Station Church of Rome: 18

The practice of early Roman Christians of visiting the tombs of the martyrs became the Lenten “statio” of processing and gathering at a different church each day. This gives us the name “Stational church”

— Sabbato post Dominican secundam — Statio ad Ss. Petrum et Marcellinum —

I remember when I was in Rome in 2011, a manifestation resulted in the destruction of property of Saints Peter and Marcellinus (the Station Church of today). This was not a statue from within the Church, but came from a hall adjoining the Church building.
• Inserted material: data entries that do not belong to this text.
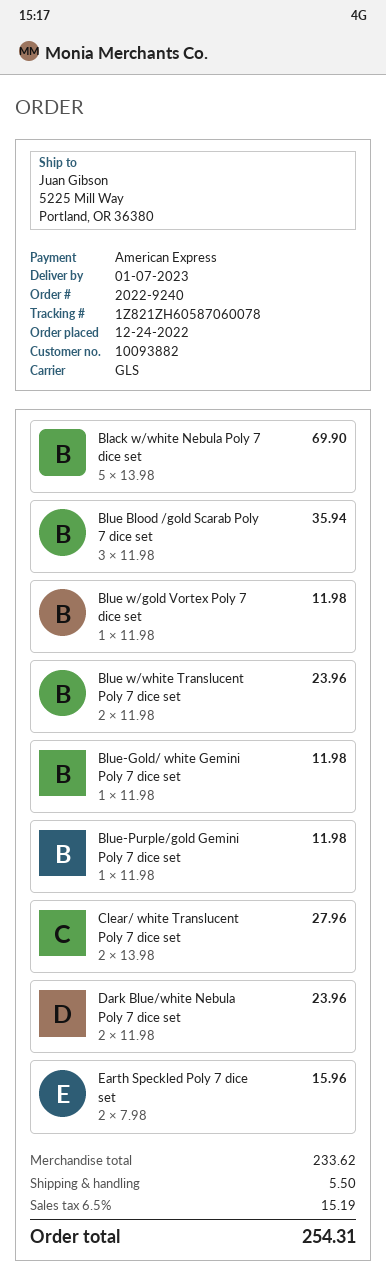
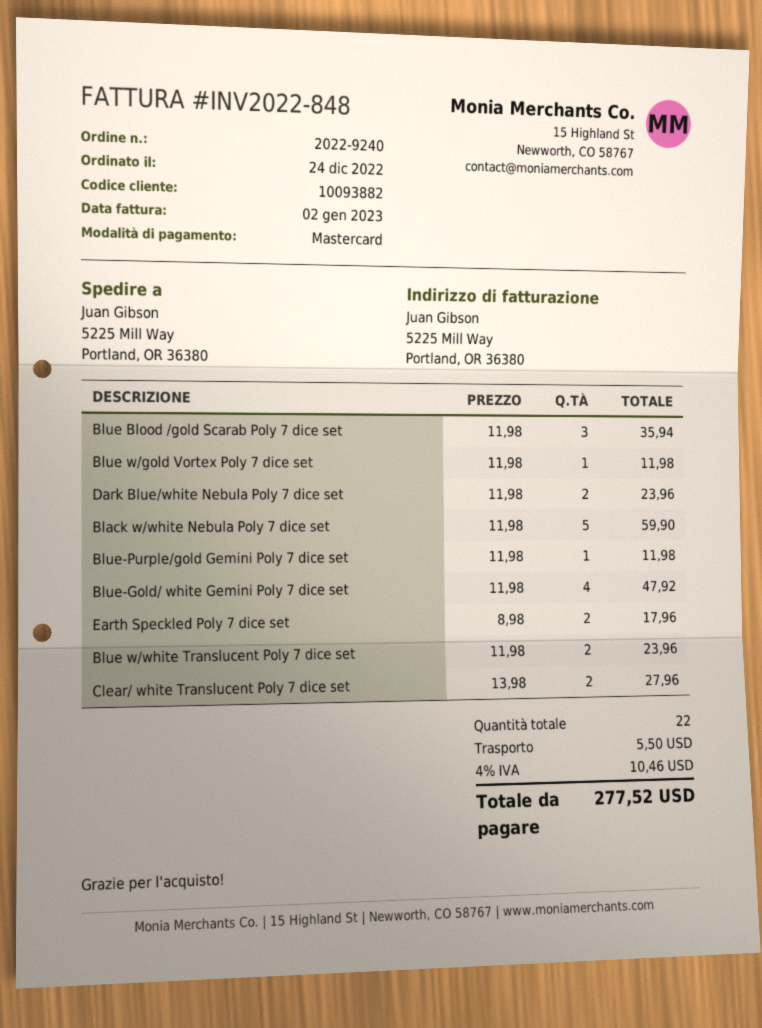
payment method: American Express -> Mastercard
Black w/white Nebula Poly 7 dice set: 5 x 13.98 = 69.90 -> 5 x 11.98 = 59.90
Blue-Gold/ white Gemini Poly 7 dice set: 1 x 11.98 = 11.98 -> 4 x 11.98 = 47.92
Earth Speckled Poly 7 dice set: 2 x 7.98 = 15.96 -> 2 x 8.98 = 17.96
tax: 6.5% = 15.19 -> 4% = 10.46
total: 254.31 -> 277.52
In the neighborhood I was living in at that time, there were signs immediately put up calling for people to make reparation. The group of the manifestation (which resulted in cars being set on fire and windows of store fronts smashed in, and as the picture above shows even the destruction of an image of Our Lady) was known as the Black Bloc. The response for reparation was known as the White Bloc. Regardless of whether or not the manifestation had a disdain for piety, religion, or the faith, we see from this particular example the disorder, the sorrow, the pity of a life without Our Lady, without Our Lord. We see the destruction that comes from a life of following one’s passions, from moving from one worldly delight to the next. Things that will all pass. Vanities that will fade. Joys that vanish as soon as they arise.

Take the above image as a metaphor for what we have to make reparation for in this life. NOW is the time to take such pious steps, especially in devotion to Our Lady, the Most Pure, Virgin Immaculate! She never leads her children astray! Never. Never.